Thursday, June 12, 2014

Garbanzo Curry on Couscous

Let me make one thing perfectly clear - I have never been to India. Therefore, my knowledge of Indian-spiced foods (known as "curry" in most of the English-speaking world) is second- or third-hand. I love to eat at Indian restaurants, and I love to cook from my Indian cookbook. This is an all-time favorite recipe in our home - simple, tasty, and exotic. -Jake.

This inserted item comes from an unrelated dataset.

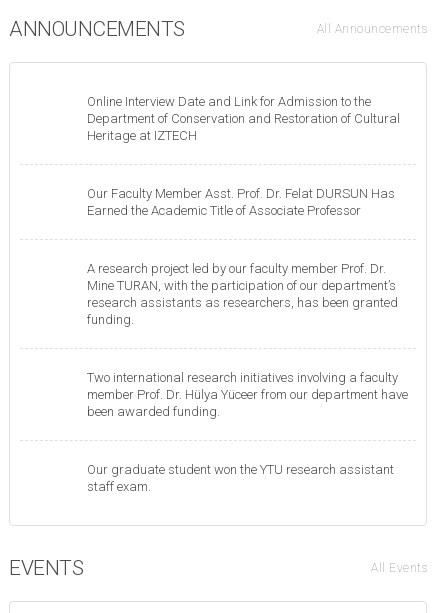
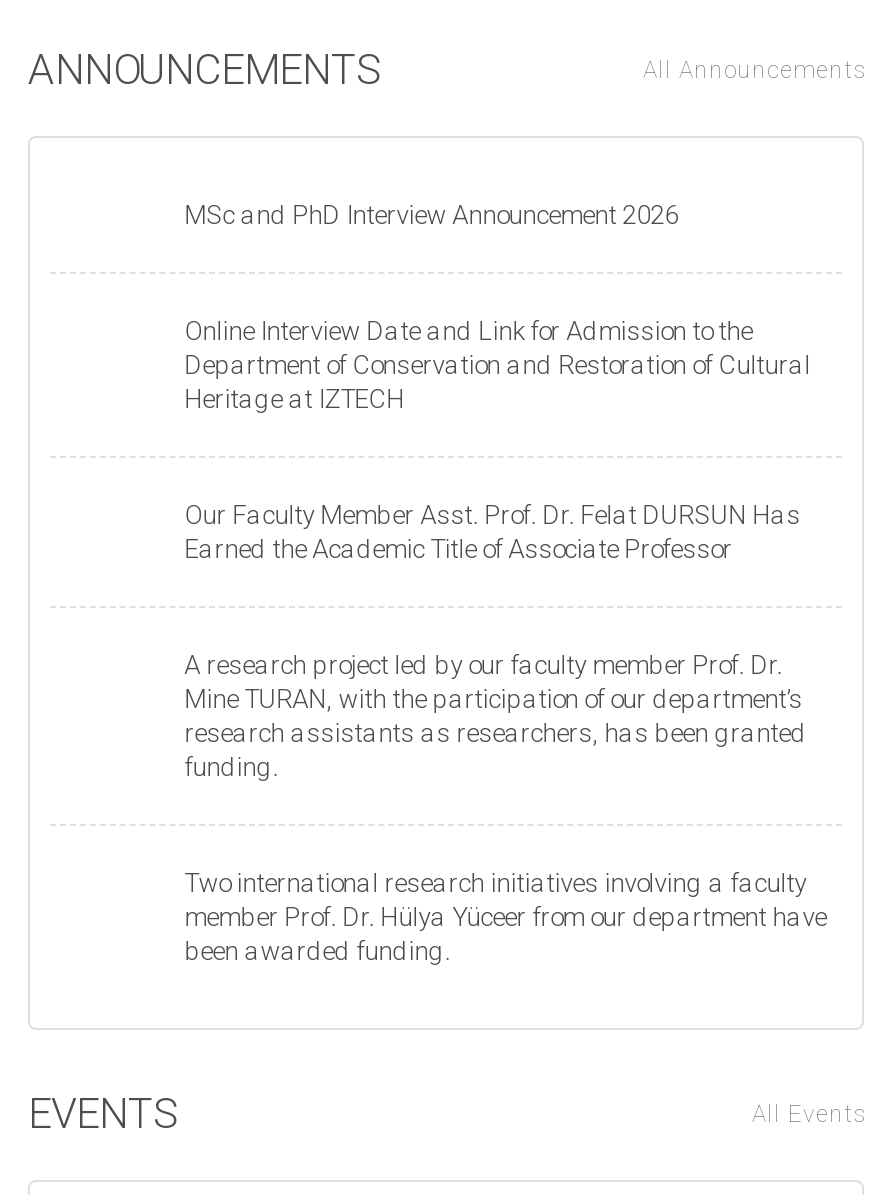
+ MSc and PhD Interview Announcement 2026

moved down: Online Interview Date and Link for Admission to the | Department of Conservation and Restoration of Cultural | Heritage at IZTECH | ... | member Prof. Dr. Hülya Yüceer from our department have | been awarded funding.

- Our graduate student won the YTU research assistant
- staff exam.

Update 6/12/14: Last night I was making this dish and I tried a little variation: instead of broth (in the curry) I used tomato juice, and I added about a tablespoon of minced fresh ginger with the garlic. Both changes made for a great improvement!

Ingredients
  • 2 teaspoons canola oil
  • 4 cups cut fresh vegetables - bell peppers, zucchini, carrots, celery, broccoli, red onion . . .
  • 3 cloves garlic
  • 2 cups vegetable broth, divided
  • 1 1/2 teaspoons curry powder (and like last time, I still like McCormick brand, although you could make your own)
  • 1 can (15 ounces) garbanzo beans (aka chickpeas), drained and rinsed.
  • 1/3 cup golden raisins
  • 1/4 to 1/2 teaspoon salt (to taste)
  • 3/4 cup couscous
  • 1/4 cup chopped fresh cilantro
  • 1/4 cup sliced or slivered almonds, toasted
Directions
Over medium-low heat, heat oil in large saucepan. Add vegetables and sweat for 5-10 minutes, or until the veggies are slightly softened. Add garlic, cook 1 minute (until fragrant). Stir in 1 cup broth, curry powder and red pepper. Bring to a boil. Reduce heat, cover the simmer for 5 minutes. Stir in garbanzo beans, raisins, and salt. Cover and simmer for 2-3 minutes or until vegetables are tender.

Over medium high heat, bring 1 cup of broth to a boil in a sauce pan. Stir in couscous. Remove from hear and let stand for 5 minutes. Stir in cilantro and almonds with fork to fluff the couscous. To serve, spoon couscous into bowls then top with garbanzo curry.